Every morning, he wakes up gagging and retching. He gathers himself and every so slowly makes his way to his feet. Painfully, slowly, and with great care, he makes his way downstairs to go outside. And there, he stops, sniffs the air, slowly takes in the whole of the world. He is fully there, and fully appreciative. He embodies joy in each breath. If it rains, he raises his face to the sky and catches rain drops. If it snows, he tastes the snowflakes. A squirrel makes his whole body energized and he becomes motion.
When he is full to the brim with outside, he comes inside. He eats, doing nothing but enjoying, tasting his food. He drinks, doing nothing but drinking. He has a biscuit and he joyfully throws it in the air, and then chases every bit as it breaks. He sighs contentedly and curls up for a nap.
He is in pain through every minute of every day.
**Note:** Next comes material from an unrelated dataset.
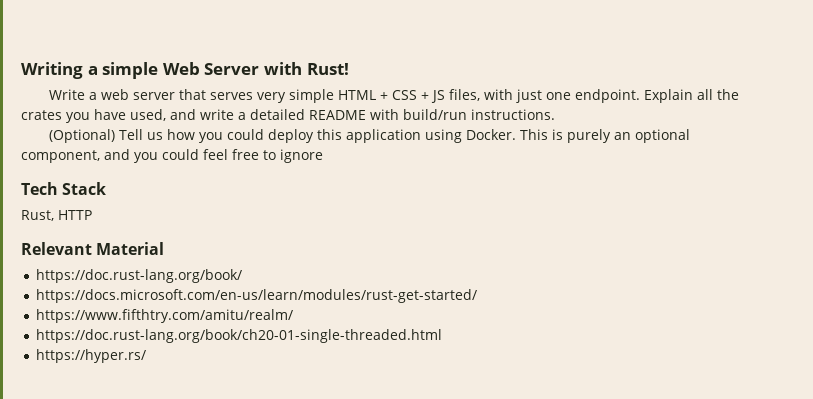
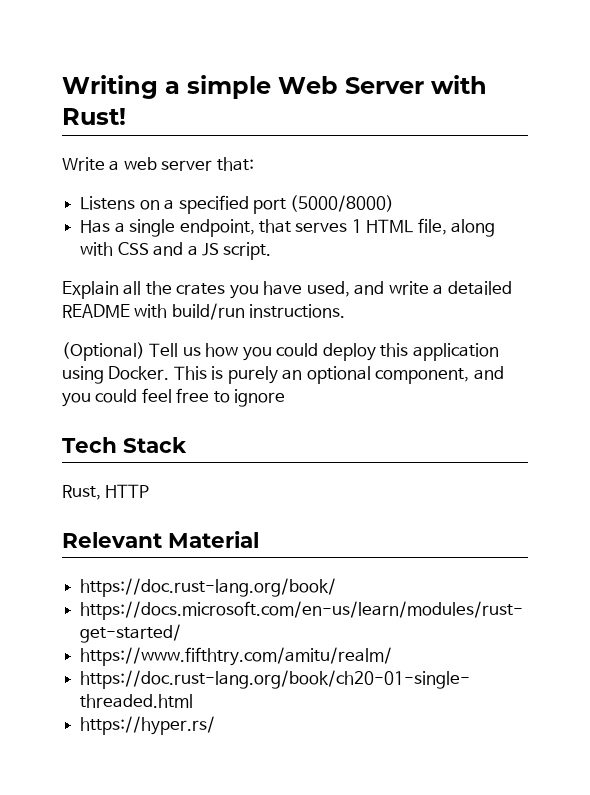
[179,89,641,103] that serves very simple HTML + CSS + JS files, with just one endpoint. -> [216,157,254,171] [80,195,395,214] [80,218,496,237] [80,242,272,260] that: // Listens on a specified port (5000/8000) // Has a single endpoint, that serves 1 HTML file, along with CSS and a JS script. //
This is not a perception, but a fact. His spinal cord is squeezed, and every motion causes pain. His breath is ragged, uneven, hard to watch. But he will rise in a bit, and pick up a toy -- hoping for a game. He will seek out a cuddle or just warm company. He will run to the cat's protection, from every imagined foe. He will attack the mail as it comes in the slot, because it is his job, and he will do it as well as he's able, for as long as he is able.
He has taught me attention, gratefulness, to be gentle with myself and my body. He has taught me that attitude is everything. That joy is in each breath, each day, each moment, accessible to all who will accept it. He is teaching me love without attachment. And now, slowly, he is teaching me to let go. His days are dwindling. He knows it, and I know it. He will tell me when he is ready to go, I think. And I will let him go when he asks.